Beni asıl korkutan şey şu: Muhâlefet –burada kastettiğim CHP– velev ki pazar akşamı iyi sonuçlar almış olsun; meselâ özellikle İstanbul’da İmamoğlu kazansın –Ankara’da zâten belli Mansur Yavaş’ın alacağı–; İzmir’de ve bâzı diğer büyükşehirlerde, metropollerde de iyi sonuçlar alınmış olsun; CHP bu seçimlerin sonuçlarını nasıl okuyacak? “Demek ki bizde yanlış olan bir şey yokmuş. Bak, seçmen yine bizi tercih etti. O halde eski kafayla yola devam edelim” diye mi okuyacak? Halbuki burada CHP’nin bir başarısı yok aslında. Başarılı olan, seçmen diye gördükleri muhâlif toplum. Yine 2028’e kadar, seçmen diye târif ettikleri: Yani o “müşteri” ilişkisine girdikleri; aslında müşteriye de hiçbir şey vermeden istismarcı bir zihniyetle devam ettirdikleri… Sırf kendi siyâsî kariyerleri devam etsin, belediye meclis üyesi, belediye başkanı, milletvekili seçilsinler ve bu arada da iktidârı halka şikâyet ederek onların oylarını alsınlar. Sâdece seçimlere girmek ve seçilmek ile târif ettikleri bir siyâset etme anlayışı ile devam ederlerse, 2027’deki erken seçimde Erdoğan’ı yeniden 4. kez cumhurbaşkanı seçtirmek için erken seçime götürebilirler. Ya da 2028’deki seçimlerde. O da olabilir. Ama ben teknik nedenlerden dolayı erken seçim bekliyorum.

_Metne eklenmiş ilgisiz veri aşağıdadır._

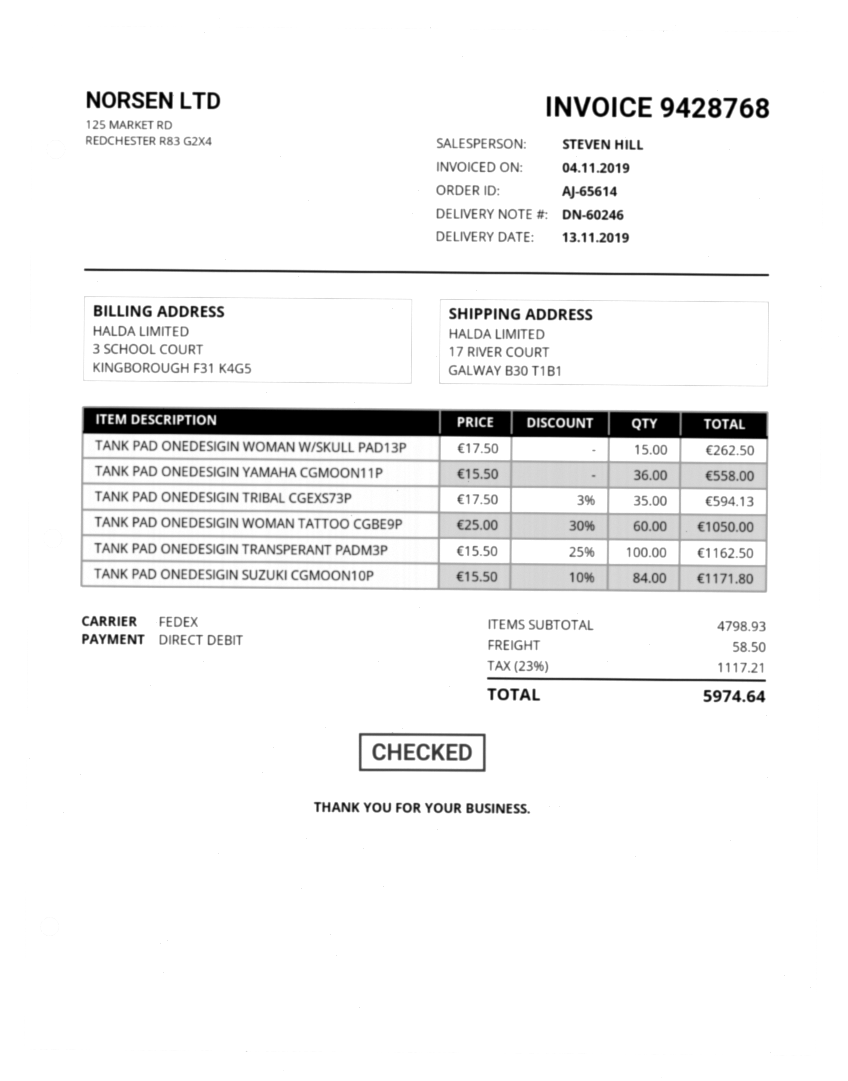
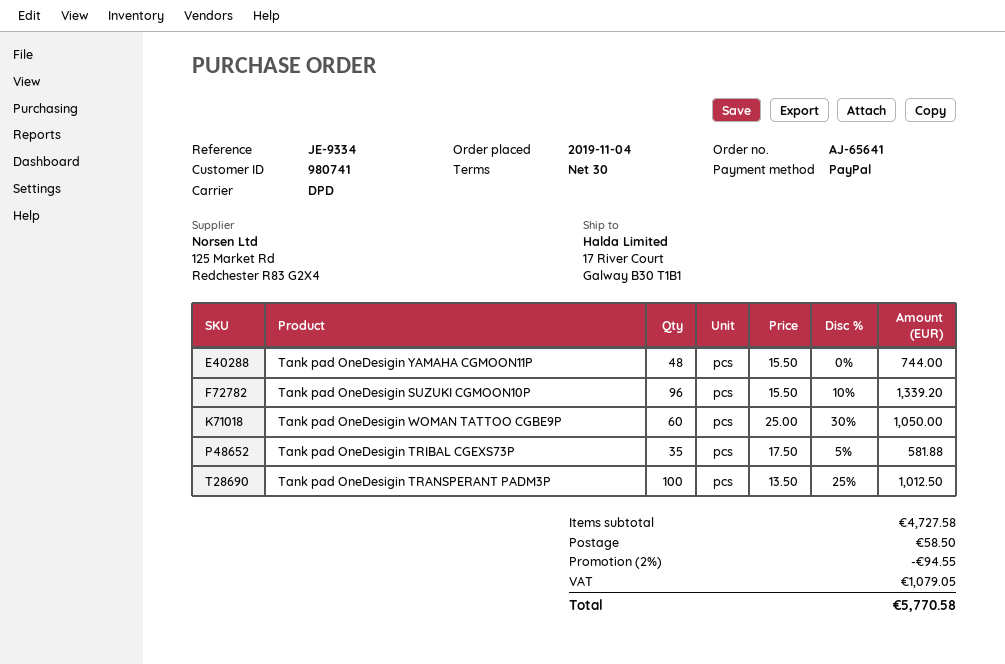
order number: AJ-65614 -> AJ-65641
payment method: direct debit -> PayPal
shipping method: FedEx -> DPD
TANK PAD ONEDESIGIN WOMAN W/SKULL PAD13P: 15 x 17.50 = 262.50 -> none
TANK PAD ONEDESIGIN YAMAHA CGMOON11P: 36 x 15.50 = 558.00 -> 48 x 15.50 = 744.00
TANK PAD ONEDESIGIN TRIBAL CGEXS73P: 35 x 17.50 - 3% = 594.13 -> 35 x 17.50 - 5% = 581.88
TANK PAD ONEDESIGIN TRANSPERANT PADM3P: 100 x 15.50 - 25% = 1162.50 -> 100 x 13.50 - 25% = 1012.50
TANK PAD ONEDESIGIN SUZUKI CGMOON10P: 84 x 15.50 - 10% = 1171.80 -> 96 x 15.50 - 10% = 1339.20
subtotal: 4798.93 -> 4727.58
discount: none -> 2% = 94.55
tax: 1117.21 -> 1079.05
total: 5974.64 -> 5770.58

Ruşen Çakır: Sen yazında “CHP’de değişiklik oldu, ama değişim olmadı” demiştin. Değişimi yapması lâzım.

Kadri Gürsel: Seçim sonuçlarına bakarakbu değişim ihtiyâcını anlamamakta ısrar eder, anlamamaya devam eder ve böyle bildikleri gibi giderlerse, onları yine 2023’te yaşadıkları ve yaşattıkları büyük bir yenilginin beklediği kanaatindeyim. Kemal’in ve benim de söyleyegeldiğimiz, iktidârın krizine, erozyonuna rağmen –ekonomi-politiği sâyesinde yönetebildiği çok açık– çok büyük, geniş, milyonlara ulaşan bir menfaat dağıtım şebekesi var. Bu menfaat dağıtım şebekesinin ana kaynağı bütçe. Eğer İstanbul’da Büyükşehir Belediyesi’nin kaynakları bir süreliğine elinden çıktıysa, bunu iktifâ edebildi; başka şeylerle bunu değiştirebildi. 

Ben İstanbul Büyükşehir Belediyesi seçimlerine ilişkin olarak bir şey daha söylemek istiyorum: Asıl burada iktidârı ve seçmeni de rahatlatan şey, Büyükşehir Belediye Meclisi’nin kendi kontrollerinde olacağı varsayımıdır. İlçelerde 2019’daki durum tekrar ederse, bunu da tıkayacak. Eğer Ekrem İmamoğlu önümüzdekiseçimlere CHP’nin Genel Başkanı ve aday olarak girmek isterse ve Büyükşehir Belediye Meclisi’nde çoğunluk muhâlefette olmazsa, bu iş fevkalâde zorlaşacaktır.

Ruşen Çakır: Bâzı kamuoyu araştırmalarında söylendiği gibi Ekrem İmamoğlu bayağı iyi bir sonuç alırsa, bunun ilçelere de yansıması olur. Yani “İlçeler yine bildiğini okur, ama Ekrem İmamoğlu bilmem kaç puan fark atar” gibi bir olay olacağını sanmıyorum. Eğer hakîkaten öyle bir fark atarsa, kritik bâzı ilçelerin el değiştirmesi de söz konusu olur.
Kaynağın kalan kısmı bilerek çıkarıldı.